— TASK DIRECTIONS —
Every line of the material below that contains the string "Hybrid" must appear in the answer.

— DATA SUPPLIED —

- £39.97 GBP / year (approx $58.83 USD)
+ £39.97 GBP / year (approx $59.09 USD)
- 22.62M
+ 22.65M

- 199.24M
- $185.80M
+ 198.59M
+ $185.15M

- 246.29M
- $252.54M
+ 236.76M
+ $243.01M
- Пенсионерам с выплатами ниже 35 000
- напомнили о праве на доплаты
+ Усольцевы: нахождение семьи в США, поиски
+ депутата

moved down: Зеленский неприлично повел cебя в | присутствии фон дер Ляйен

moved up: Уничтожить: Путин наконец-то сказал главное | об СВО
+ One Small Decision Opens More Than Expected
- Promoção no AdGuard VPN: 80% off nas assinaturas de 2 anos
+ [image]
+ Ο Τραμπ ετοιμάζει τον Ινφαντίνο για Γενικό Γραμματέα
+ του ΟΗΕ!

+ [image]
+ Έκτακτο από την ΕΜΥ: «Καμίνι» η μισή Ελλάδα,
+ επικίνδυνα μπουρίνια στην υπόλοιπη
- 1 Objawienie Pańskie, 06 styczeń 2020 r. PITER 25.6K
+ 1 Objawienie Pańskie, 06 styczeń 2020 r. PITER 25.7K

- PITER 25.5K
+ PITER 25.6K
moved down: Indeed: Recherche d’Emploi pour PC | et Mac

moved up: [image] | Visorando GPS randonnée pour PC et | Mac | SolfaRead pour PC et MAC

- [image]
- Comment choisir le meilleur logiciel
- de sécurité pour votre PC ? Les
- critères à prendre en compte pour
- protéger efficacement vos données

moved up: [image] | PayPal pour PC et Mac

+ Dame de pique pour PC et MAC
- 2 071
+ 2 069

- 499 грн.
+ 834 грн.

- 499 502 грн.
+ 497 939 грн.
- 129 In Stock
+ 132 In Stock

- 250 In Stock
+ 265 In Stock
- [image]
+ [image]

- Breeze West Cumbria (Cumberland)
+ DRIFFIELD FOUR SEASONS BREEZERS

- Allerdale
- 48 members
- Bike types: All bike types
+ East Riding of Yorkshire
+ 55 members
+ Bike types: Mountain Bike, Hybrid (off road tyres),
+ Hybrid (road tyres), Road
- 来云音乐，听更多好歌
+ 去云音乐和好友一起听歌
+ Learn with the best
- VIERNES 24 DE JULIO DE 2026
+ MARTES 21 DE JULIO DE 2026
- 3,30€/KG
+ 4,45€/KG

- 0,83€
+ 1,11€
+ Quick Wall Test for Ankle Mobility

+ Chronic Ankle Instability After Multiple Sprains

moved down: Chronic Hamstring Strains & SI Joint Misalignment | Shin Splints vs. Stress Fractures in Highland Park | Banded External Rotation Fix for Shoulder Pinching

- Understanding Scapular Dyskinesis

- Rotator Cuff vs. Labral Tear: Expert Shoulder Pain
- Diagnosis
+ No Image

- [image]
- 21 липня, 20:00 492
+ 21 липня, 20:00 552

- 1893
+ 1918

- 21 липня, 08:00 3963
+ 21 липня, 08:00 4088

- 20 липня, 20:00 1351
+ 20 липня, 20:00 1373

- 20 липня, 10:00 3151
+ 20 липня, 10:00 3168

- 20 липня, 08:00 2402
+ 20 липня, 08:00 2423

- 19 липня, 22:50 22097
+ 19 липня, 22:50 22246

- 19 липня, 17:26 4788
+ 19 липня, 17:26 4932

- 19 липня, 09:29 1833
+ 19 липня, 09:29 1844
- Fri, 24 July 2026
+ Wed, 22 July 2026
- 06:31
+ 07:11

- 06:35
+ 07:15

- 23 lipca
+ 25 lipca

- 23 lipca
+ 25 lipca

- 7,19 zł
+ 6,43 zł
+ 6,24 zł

— WRITTEN ANSWER —
+ Bike types: Mountain Bike, Hybrid (off road tyres),
+ Hybrid (road tyres), Road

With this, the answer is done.